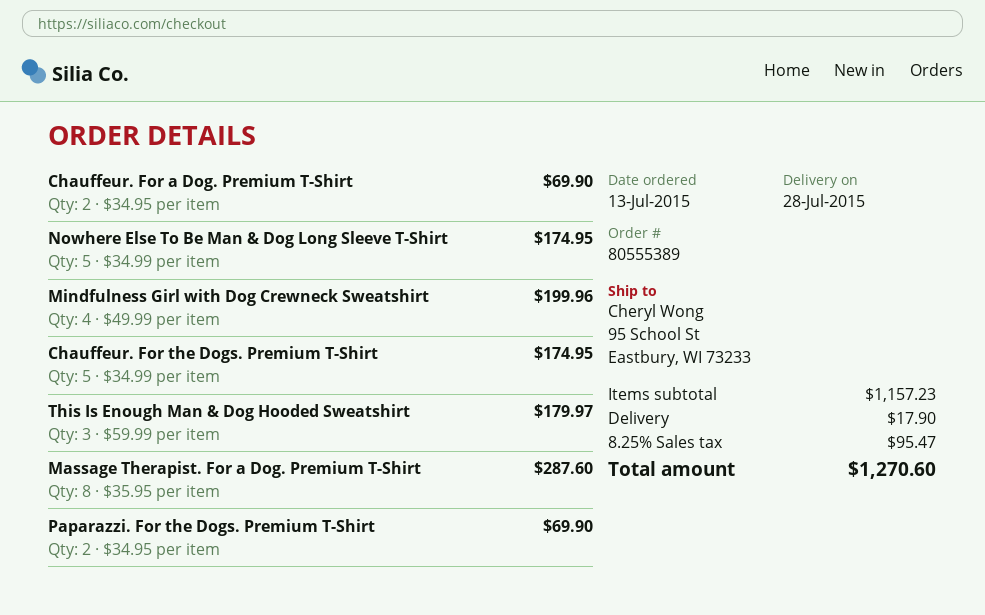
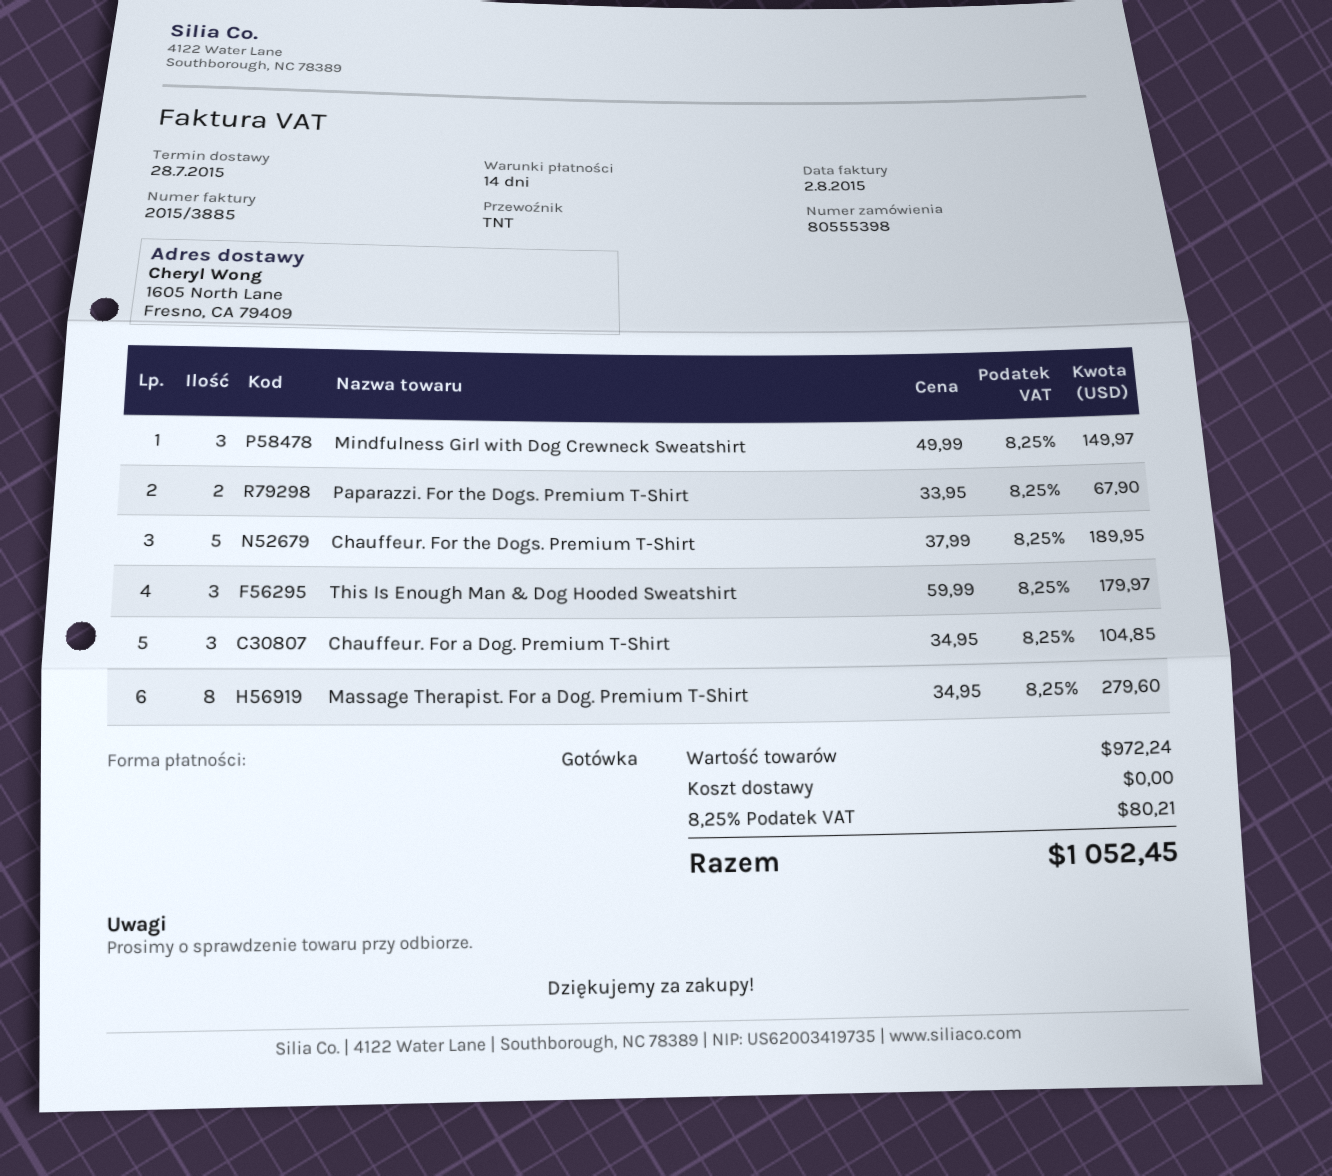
order number: 80555389 -> 80555398
ship to: 95 School St, Eastbury, WI 73233 -> 1605 North Lane, Fresno, CA 79409
Chauffeur. For a Dog. Premium T-Shirt: 2 x 34.95 = 69.90 -> 3 x 34.95 = 104.85
Nowhere Else To Be Man & Dog Long Sleeve T-Shirt: 5 x 34.99 = 174.95 -> none
Mindfulness Girl with Dog Crewneck Sweatshirt: 4 x 49.99 = 199.96 -> 3 x 49.99 = 149.97
Chauffeur. For the Dogs. Premium T-Shirt: 5 x 34.99 = 174.95 -> 5 x 37.99 = 189.95
Massage Therapist. For a Dog. Premium T-Shirt: 8 x 35.95 = 287.60 -> 8 x 34.95 = 279.60
Paparazzi. For the Dogs. Premium T-Shirt: 2 x 34.95 = 69.90 -> 2 x 33.95 = 67.90
subtotal: 1157.23 -> 972.24
shipping: 17.90 -> 0.00
tax: 8.25% = 95.47 -> 8.25% = 80.21
total: 1270.60 -> 1052.45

◆ BRIEF: Find how many lines in the entries above have the string "Chauffeur" and report only that number.

◆ OUTPUT OF THE EXERCISE: 2